=== Exercise requirements ===
Please report how many lines in the data underneath hold the word "page", with no other text.

##### Record extracts #####

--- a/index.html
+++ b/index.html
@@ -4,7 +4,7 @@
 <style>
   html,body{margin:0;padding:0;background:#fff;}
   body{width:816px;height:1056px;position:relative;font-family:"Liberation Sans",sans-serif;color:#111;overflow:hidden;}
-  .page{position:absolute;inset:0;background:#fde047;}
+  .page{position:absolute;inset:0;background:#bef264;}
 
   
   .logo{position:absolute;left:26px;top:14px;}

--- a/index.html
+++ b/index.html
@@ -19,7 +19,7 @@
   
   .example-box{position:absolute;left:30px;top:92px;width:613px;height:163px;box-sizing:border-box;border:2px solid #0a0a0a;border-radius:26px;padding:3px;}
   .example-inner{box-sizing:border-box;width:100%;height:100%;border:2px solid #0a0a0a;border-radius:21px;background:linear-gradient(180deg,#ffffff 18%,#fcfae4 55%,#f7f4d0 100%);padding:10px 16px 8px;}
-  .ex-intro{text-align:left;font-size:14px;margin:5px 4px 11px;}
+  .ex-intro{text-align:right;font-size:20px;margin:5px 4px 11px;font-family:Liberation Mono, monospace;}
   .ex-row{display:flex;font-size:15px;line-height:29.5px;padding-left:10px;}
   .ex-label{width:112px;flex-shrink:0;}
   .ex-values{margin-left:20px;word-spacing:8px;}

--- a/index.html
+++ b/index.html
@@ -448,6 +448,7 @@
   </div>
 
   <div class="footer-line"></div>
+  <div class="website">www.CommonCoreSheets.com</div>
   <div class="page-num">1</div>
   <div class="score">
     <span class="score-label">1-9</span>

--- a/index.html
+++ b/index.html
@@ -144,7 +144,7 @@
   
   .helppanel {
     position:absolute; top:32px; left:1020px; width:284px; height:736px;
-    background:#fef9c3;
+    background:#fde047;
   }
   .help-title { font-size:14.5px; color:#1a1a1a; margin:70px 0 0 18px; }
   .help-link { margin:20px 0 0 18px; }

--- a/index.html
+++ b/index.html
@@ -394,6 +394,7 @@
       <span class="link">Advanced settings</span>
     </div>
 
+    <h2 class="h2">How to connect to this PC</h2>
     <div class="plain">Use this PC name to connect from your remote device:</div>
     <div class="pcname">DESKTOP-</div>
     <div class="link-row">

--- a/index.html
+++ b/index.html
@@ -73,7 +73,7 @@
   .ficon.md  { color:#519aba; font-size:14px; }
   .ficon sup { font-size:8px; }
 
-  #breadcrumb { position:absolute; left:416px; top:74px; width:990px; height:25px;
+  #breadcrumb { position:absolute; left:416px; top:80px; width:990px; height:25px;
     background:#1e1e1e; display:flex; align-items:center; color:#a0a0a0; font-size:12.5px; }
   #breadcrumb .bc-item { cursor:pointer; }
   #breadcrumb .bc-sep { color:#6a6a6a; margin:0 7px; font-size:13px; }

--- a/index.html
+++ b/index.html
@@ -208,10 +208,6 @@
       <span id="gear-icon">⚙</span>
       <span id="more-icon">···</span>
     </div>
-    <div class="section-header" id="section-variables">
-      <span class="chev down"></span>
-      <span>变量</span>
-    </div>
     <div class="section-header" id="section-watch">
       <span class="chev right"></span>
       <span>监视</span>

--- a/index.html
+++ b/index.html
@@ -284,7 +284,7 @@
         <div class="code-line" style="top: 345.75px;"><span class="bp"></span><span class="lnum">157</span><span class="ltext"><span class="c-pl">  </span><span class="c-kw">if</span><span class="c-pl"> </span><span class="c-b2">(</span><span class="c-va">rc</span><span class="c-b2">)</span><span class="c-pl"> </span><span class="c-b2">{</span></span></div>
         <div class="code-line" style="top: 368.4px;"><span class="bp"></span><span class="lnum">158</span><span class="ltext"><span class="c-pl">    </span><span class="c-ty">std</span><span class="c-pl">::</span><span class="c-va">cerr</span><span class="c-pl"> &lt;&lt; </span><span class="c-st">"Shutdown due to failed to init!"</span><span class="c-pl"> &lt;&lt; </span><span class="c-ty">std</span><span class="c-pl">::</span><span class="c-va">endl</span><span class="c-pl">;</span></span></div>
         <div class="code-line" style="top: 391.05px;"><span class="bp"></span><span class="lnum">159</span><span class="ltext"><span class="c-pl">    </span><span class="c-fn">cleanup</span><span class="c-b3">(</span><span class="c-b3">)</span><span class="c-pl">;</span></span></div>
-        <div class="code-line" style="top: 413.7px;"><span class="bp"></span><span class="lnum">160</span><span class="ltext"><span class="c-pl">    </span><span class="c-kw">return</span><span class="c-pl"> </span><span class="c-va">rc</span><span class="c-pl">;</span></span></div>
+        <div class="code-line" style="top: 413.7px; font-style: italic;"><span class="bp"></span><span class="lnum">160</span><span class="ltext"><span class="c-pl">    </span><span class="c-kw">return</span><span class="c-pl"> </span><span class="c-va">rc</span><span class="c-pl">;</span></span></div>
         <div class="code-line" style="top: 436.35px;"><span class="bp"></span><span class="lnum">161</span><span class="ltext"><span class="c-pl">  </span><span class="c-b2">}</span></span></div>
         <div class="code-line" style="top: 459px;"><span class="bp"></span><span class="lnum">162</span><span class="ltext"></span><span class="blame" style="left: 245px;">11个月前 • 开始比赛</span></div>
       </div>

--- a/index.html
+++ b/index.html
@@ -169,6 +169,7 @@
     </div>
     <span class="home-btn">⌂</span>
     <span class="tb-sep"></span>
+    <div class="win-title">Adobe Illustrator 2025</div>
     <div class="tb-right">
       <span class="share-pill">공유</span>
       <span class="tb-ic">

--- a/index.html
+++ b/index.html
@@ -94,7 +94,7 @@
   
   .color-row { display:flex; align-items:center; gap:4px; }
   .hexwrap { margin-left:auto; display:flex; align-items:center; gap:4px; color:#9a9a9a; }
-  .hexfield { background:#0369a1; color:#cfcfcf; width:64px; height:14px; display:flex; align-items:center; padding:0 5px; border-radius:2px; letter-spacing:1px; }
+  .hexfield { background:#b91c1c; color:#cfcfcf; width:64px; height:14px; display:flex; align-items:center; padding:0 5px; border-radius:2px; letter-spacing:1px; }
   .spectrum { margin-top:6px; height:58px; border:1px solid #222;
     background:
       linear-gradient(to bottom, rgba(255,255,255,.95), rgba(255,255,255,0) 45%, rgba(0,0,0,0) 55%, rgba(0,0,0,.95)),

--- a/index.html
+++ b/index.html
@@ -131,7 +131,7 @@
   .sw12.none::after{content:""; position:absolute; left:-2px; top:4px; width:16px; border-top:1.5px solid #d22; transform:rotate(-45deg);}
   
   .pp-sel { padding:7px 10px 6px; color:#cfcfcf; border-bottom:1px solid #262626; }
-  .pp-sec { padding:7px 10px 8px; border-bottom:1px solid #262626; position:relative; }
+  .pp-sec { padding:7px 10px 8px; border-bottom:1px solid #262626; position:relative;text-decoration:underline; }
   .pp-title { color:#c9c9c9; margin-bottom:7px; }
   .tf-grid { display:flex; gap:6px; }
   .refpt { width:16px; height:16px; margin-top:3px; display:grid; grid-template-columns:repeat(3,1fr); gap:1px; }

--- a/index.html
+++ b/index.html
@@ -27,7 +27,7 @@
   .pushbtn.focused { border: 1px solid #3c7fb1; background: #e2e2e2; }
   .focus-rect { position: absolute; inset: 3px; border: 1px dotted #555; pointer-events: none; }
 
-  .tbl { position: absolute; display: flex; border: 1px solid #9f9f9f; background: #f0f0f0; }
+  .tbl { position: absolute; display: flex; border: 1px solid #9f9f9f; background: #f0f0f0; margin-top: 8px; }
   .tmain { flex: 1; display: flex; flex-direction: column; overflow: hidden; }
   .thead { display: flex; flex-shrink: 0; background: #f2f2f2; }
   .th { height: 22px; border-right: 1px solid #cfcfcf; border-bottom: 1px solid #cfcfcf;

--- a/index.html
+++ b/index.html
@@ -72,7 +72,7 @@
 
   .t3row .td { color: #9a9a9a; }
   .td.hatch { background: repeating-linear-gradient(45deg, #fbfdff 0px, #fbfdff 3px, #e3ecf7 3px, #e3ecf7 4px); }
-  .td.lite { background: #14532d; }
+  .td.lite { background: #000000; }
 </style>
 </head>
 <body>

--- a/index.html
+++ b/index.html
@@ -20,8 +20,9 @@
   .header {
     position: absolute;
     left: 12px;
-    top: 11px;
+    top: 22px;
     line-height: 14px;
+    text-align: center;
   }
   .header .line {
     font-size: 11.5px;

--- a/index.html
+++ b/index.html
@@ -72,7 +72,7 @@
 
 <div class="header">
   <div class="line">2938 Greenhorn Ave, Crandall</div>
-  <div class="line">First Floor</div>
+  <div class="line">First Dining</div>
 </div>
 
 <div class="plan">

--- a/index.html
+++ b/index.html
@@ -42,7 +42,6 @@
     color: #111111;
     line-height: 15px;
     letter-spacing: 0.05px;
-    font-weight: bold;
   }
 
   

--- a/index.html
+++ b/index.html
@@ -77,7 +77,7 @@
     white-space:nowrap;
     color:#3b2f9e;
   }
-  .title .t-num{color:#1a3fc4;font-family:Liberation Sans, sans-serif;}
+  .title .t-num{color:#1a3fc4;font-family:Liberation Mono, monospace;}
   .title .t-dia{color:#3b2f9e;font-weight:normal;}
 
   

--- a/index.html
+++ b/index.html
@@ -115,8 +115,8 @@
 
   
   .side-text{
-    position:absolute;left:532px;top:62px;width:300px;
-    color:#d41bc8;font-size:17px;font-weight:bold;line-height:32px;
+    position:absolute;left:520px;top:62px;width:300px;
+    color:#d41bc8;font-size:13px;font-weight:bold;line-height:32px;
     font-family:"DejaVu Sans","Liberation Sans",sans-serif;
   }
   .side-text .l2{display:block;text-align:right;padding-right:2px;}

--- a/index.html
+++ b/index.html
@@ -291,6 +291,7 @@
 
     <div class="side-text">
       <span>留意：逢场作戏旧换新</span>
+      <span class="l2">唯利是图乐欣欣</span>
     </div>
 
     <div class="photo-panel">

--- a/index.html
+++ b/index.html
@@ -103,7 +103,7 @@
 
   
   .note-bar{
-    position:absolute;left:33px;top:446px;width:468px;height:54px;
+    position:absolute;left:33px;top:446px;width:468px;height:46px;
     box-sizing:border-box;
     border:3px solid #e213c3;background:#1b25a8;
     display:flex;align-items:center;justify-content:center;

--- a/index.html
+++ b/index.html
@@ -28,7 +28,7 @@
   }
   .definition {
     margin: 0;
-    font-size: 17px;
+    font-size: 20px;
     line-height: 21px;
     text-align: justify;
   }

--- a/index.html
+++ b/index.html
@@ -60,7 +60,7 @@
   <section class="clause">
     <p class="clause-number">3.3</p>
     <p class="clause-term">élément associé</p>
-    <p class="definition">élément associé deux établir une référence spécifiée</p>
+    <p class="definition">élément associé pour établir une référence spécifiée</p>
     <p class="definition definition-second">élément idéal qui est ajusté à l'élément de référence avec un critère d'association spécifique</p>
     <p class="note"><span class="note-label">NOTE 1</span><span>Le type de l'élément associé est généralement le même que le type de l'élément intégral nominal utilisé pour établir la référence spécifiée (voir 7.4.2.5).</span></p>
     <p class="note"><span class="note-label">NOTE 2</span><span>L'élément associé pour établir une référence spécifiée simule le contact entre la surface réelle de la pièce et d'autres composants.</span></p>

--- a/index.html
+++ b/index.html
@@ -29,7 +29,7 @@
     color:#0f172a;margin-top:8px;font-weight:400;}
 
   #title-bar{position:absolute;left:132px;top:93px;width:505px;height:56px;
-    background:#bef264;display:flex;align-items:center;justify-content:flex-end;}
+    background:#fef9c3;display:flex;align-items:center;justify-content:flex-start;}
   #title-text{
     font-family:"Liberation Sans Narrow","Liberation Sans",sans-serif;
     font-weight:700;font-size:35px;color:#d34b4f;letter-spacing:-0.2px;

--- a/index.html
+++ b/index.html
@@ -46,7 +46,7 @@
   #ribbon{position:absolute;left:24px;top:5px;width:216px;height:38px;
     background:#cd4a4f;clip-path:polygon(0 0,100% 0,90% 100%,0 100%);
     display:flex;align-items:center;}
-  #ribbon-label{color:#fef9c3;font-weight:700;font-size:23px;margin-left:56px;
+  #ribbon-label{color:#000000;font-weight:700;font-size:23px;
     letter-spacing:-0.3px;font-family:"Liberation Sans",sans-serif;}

#####

=== Result of this exercise ===
3